Jones declined to say how many rounds were fired at the SWAT team but he did acknowledge Gazaway "trashed" the apartment and "it was shot up pretty good. The toilet was shot and water flooded the house. It poured everywhere."
Gazaway remains at the Butler County Jail in lieu of $1 million bond. He's charged with felonious assault, kidnapping and inducing panic.
He appeared in Butler County Area II Court for a preliminary hearing Wednesday.
Butler County Sheriff's Detective Joe Nerlinger testified that Gazaway told authorities after he surrendered that he gave up because he was tired of dealing with law enforcement.
"He said he was done and we were driving him crazy," Nerlinger said.
The detective also testified that investigators found and removed 25 bullet casings from the scene. Gazaway, they believe, fired most of them from the apartment before moving with the boy into the backseat of a car in a nearby garage.
Judge Kevin McDonough ruled there was enough evidence to bind the case over to a grand jury for consideration for indictment.
A grand jury is now expected to hear the case next week.
It'll be up to the prosecutor and an ongoing investigation into the incident if more charges are filed, Jones said.
Gazaway is on parole and was released from prison in July after serving four years on a felonious assault conviction out of Hamilton County. He was convicted of shooting a run into a crowd of 30 people at a party in Cleves, court records show.
As a condition of his parole, Gazaway was prohibited from having guns. His arrest violates his parole and, due to the seriousness of the charges, all but guarantees he will return to prison to finish serving out the remainder of his sentence.
"He knows he's going to prison for a long time, and I think he likes the attention," Jones said Wednesday "The gloves are off and we are not in the cold, we are not in the environment. We are where we are very comfortable: in the courtroom.
"I think the guy was enjoying the whole thing. He was taunting us the whole time he was shooting at us. He kept pushing the car horn. He kept revving the engine up, flashing the lights, trying to move the car a little bit and he was shooting at us.
"He was making the garage door go up and down until we disabled the garage door. There's no reason to do that other than to taunt us and on occasion, he would shoot at us. At one point, I wasn't sure that he wasn't going to make us shoot at him."
An incident report released Wednesday provided even more new detail: why authorities arrested the boy's uncle, Rodderick Trammell, in the early stages of the standoff.
The Fairfield man was charged with disorderly conduct after deputies say they had to remove him from the scene.

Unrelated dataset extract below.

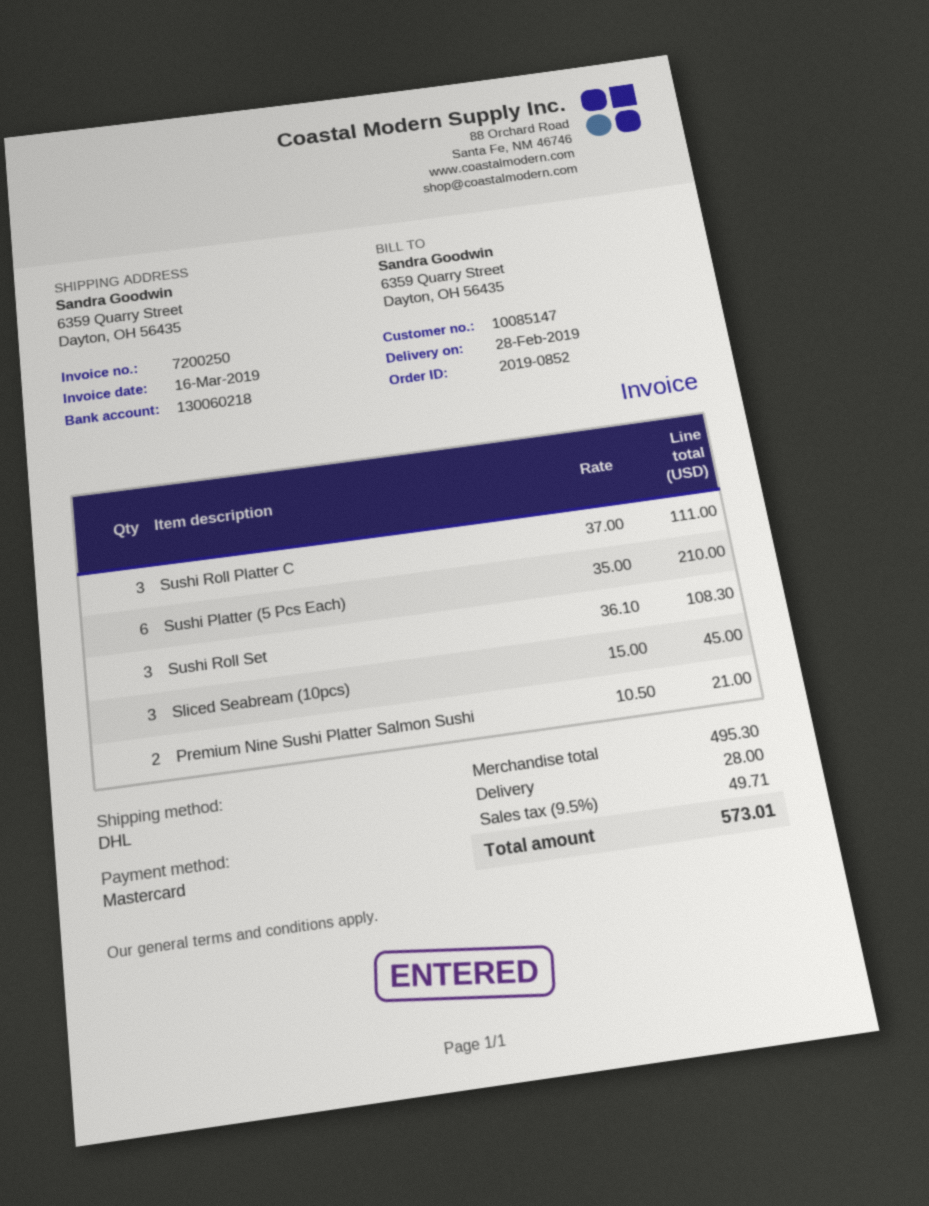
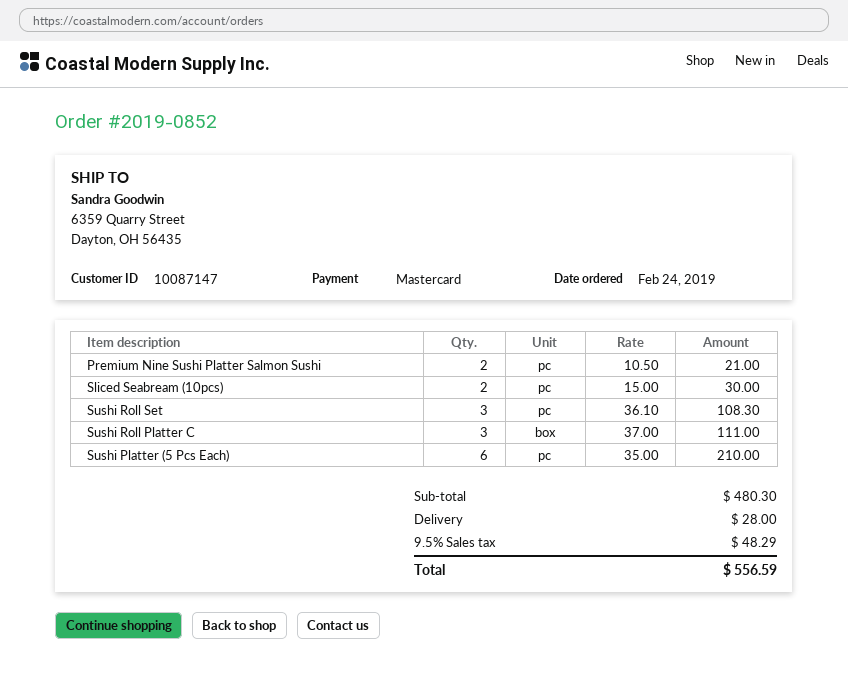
customer number: 10085147 -> 10087147
Sliced Seabream (10pcs): 3 x 15.00 = 45.00 -> 2 x 15.00 = 30.00
subtotal: 495.30 -> 480.30
tax: 9.5% = 49.71 -> 9.5% = 48.29
total: 573.01 -> 556.59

He was booked into the jail by 9:30 a.m. Saturday and released on bond about 24 hours later.
Trammell told authorities he could talk Gazaway into surrendering due to their personal relationship, the report states.
"Mr. Trammell was highly agitated from the start,"reads the report's "Statement of Facts."
"He repeatedly tried to ignore officers and enter the home. He kept saying 'y'all don't know me. I'm different I got my own way of doing things.'
"He was given the chance to talk to the suspect but he kept getting agitated with officers and was arguing with the negotiators. He then told officers if they shoot his friend and nephew they are going to deal with him.
"At this point, he was asked to leave the scene. Mr. Trammell returned and was told to stay in the car with the family. After the suspect fired rounds out of the home, Mr. Trammell again disobeyed the order of Law Enforcement and exited the vehicle and began yelling and trying to get to the house."
At that point, he was taken into custody.